"tax: 8.25% = 142.14 -> 8.25% = 139.17" appears in one line of the listing below; retype that line and every later line exactly, stopping at the end, and nothing else.

(Recorded data begins)

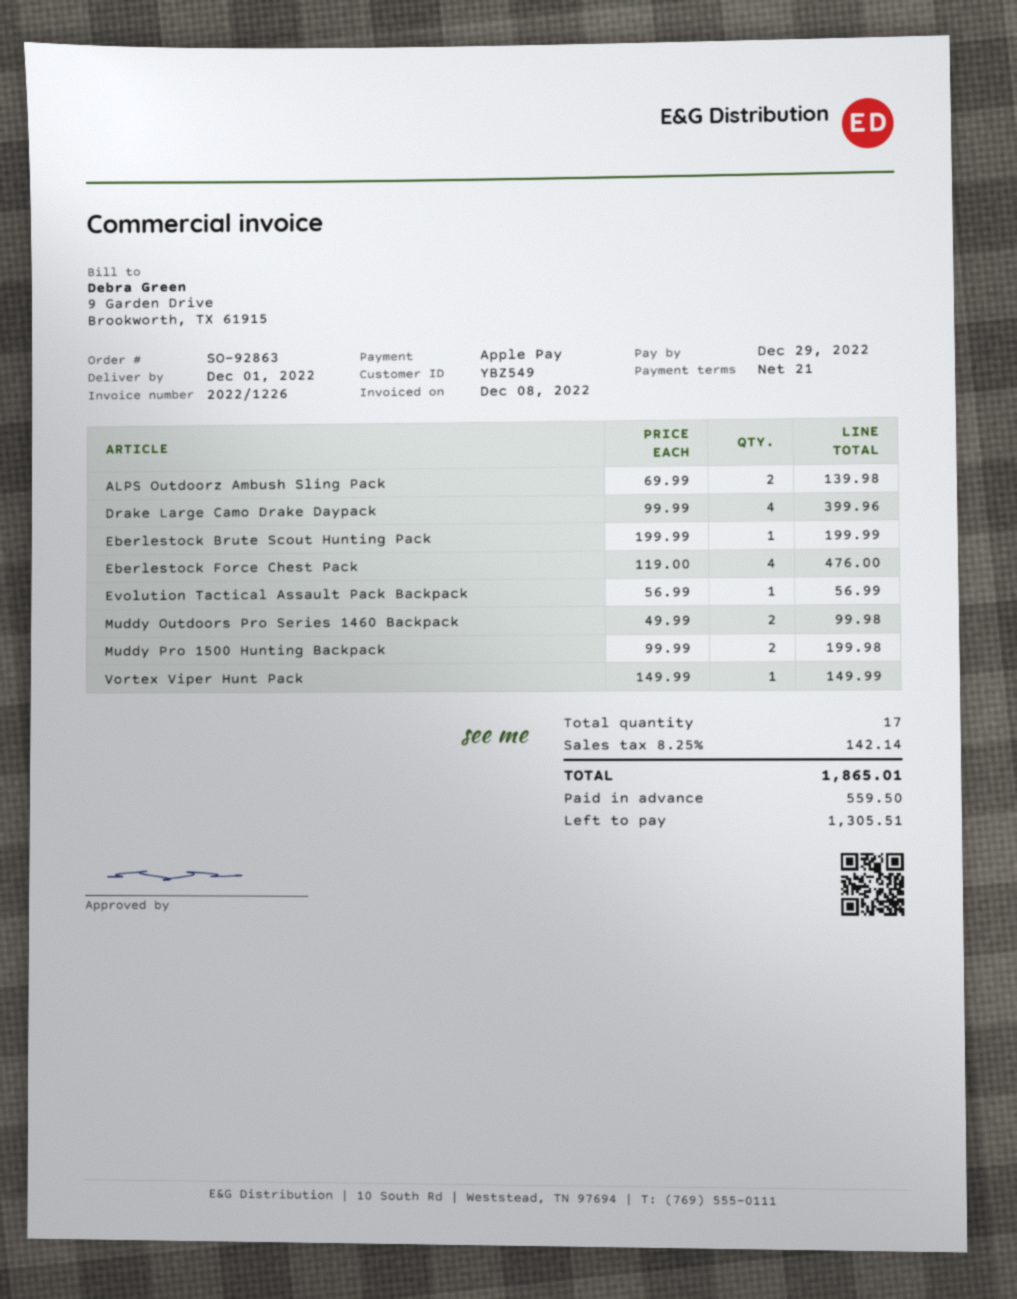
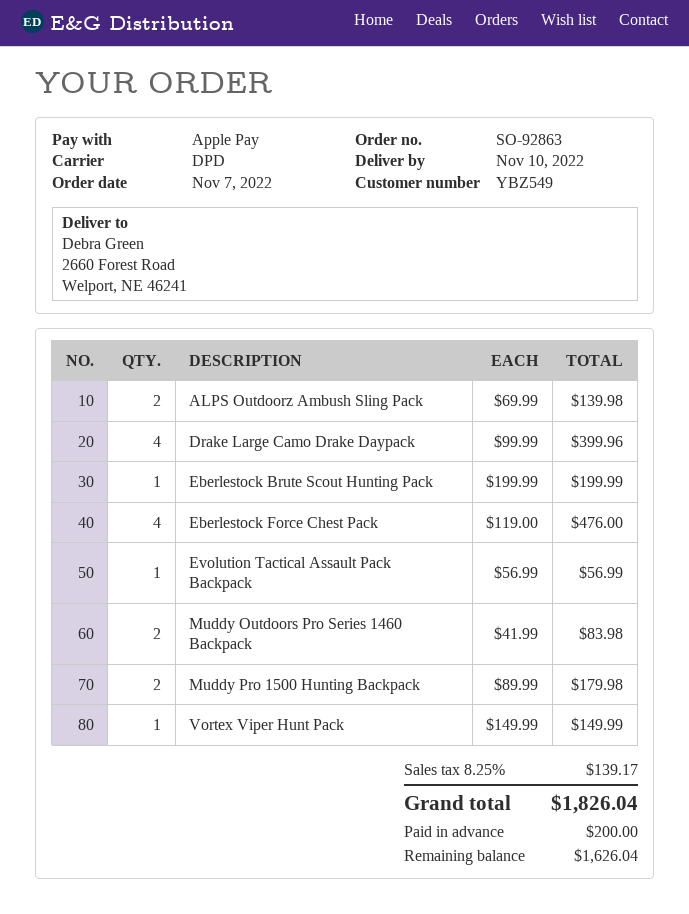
delivery date: 2022-12-01 -> 2022-11-10
Muddy Outdoors Pro Series 1460 Backpack: 2 x 49.99 = 99.98 -> 2 x 41.99 = 83.98
Muddy Pro 1500 Hunting Backpack: 2 x 99.99 = 199.98 -> 2 x 89.99 = 179.98
tax: 8.25% = 142.14 -> 8.25% = 139.17
total: 1865.01 -> 1826.04
deposit: 559.50 -> 200.00
balance: 1305.51 -> 1626.04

(Recorded data ends)

## [Task response]
tax: 8.25% = 142.14 -> 8.25% = 139.17
total: 1865.01 -> 1826.04
deposit: 559.50 -> 200.00
balance: 1305.51 -> 1626.04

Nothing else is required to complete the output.